In order to persuade the audience, Rogers outlined the responsibilities of the NSA to defend Department of Defense networks, staff the agency with enough skilled personnel to carry out offensive and defensive cyber activity and defend critical U.S. infrastructure such as power and water delivery systems, financial systems and aviation.

He says he is fast-tracking a program to get a 6,200 person cyber-mission force fully operational by September 2018, but have parts of it up and running by September of this year. “We can’t wait for it to be perfect anymore.”
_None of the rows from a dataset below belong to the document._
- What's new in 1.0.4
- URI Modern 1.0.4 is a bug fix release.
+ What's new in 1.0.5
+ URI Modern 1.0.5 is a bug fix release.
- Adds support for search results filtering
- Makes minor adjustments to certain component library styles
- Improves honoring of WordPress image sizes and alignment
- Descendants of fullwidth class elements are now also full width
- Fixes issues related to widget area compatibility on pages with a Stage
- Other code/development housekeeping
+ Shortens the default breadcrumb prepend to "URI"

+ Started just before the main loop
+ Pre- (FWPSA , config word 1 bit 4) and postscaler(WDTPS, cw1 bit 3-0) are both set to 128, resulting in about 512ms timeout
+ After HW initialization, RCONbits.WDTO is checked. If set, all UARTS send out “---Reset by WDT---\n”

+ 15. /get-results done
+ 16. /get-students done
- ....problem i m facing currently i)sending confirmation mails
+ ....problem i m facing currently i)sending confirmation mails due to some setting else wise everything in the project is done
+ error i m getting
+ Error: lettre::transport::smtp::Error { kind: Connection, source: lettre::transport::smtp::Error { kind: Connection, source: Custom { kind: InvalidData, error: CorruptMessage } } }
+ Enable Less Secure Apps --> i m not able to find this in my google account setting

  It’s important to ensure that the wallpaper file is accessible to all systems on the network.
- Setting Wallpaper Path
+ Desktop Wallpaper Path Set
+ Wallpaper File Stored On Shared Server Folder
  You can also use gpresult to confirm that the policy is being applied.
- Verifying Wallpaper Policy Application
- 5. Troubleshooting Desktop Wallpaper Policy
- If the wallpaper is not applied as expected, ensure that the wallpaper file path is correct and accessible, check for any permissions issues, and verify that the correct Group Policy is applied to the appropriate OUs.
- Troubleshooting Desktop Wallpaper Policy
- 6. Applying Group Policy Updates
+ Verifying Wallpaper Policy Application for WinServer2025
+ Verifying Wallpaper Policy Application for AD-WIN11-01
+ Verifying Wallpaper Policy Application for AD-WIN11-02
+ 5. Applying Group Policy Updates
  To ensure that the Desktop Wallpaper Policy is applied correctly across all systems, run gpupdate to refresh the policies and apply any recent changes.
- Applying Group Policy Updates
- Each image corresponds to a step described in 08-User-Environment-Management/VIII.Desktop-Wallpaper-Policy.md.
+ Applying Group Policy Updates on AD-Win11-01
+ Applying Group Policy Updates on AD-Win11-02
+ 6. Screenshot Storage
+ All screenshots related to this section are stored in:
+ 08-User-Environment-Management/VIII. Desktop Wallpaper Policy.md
He outlined his three big concerns for the next three years:

  • Attacks on U.S. critical infrastructure like the attack late last year against the power grid in Ukraine. The attack was sophisticated and meant to take down the grid, but the attackers were also observing how the power staff responded and tried to slow down restoration of services.
  • Use of data theft to alter critical data so, for example, account information stored by banks is inaccurate. It could be used against the military, too, to corrupt intelligence used to make strategic decisions.
  • Use of social media and other cyber tools by criminals to provoke destructive behavior, similar to how nation-states use it to recruit membership to extremist groups.